» **What to produce**
A verbatim transcript of the data that follows, free of images, is the expected result.

» **Exercise data**
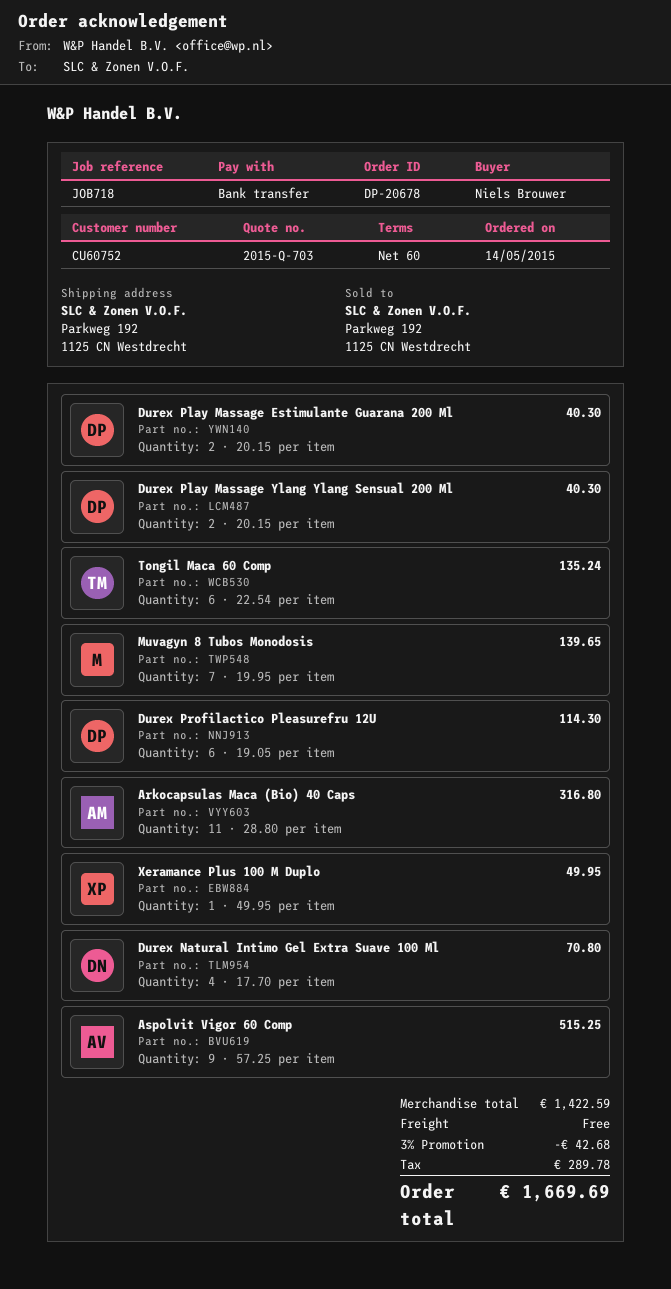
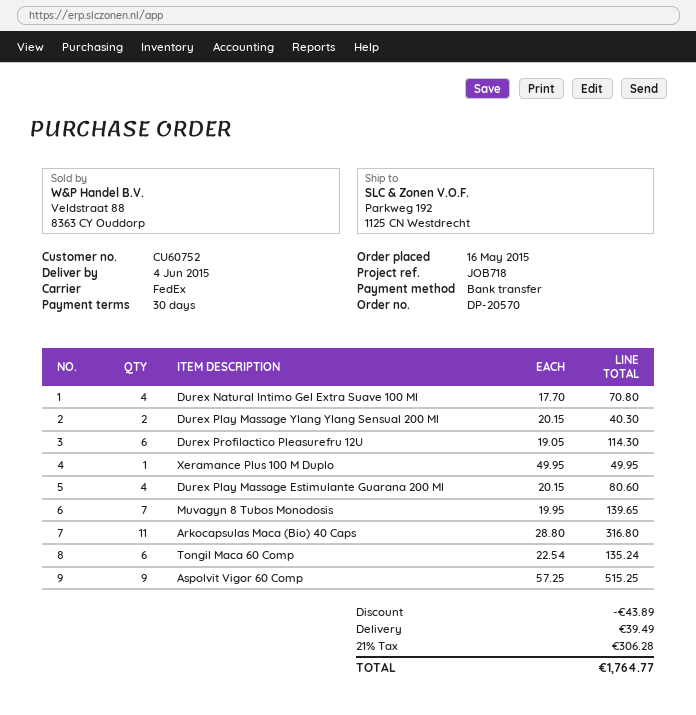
order number: DP-20678 -> DP-20570
order date: 2015-05-14 -> 2015-05-16
payment terms: 60 days -> 30 days
Durex Play Massage Estimulante Guarana 200 Ml: 2 x 20.15 = 40.30 -> 4 x 20.15 = 80.60
discount: 42.68 -> 43.89
shipping: 0.00 -> 39.49
tax: 289.78 -> 306.28
total: 1669.69 -> 1764.77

» **Task output**
order number: DP-20678 -> DP-20570
order date: 2015-05-14 -> 2015-05-16
payment terms: 60 days -> 30 days
Durex Play Massage Estimulante Guarana 200 Ml: 2 x 20.15 = 40.30 -> 4 x 20.15 = 80.60
discount: 42.68 -> 43.89
shipping: 0.00 -> 39.49
tax: 289.78 -> 306.28
total: 1669.69 -> 1764.77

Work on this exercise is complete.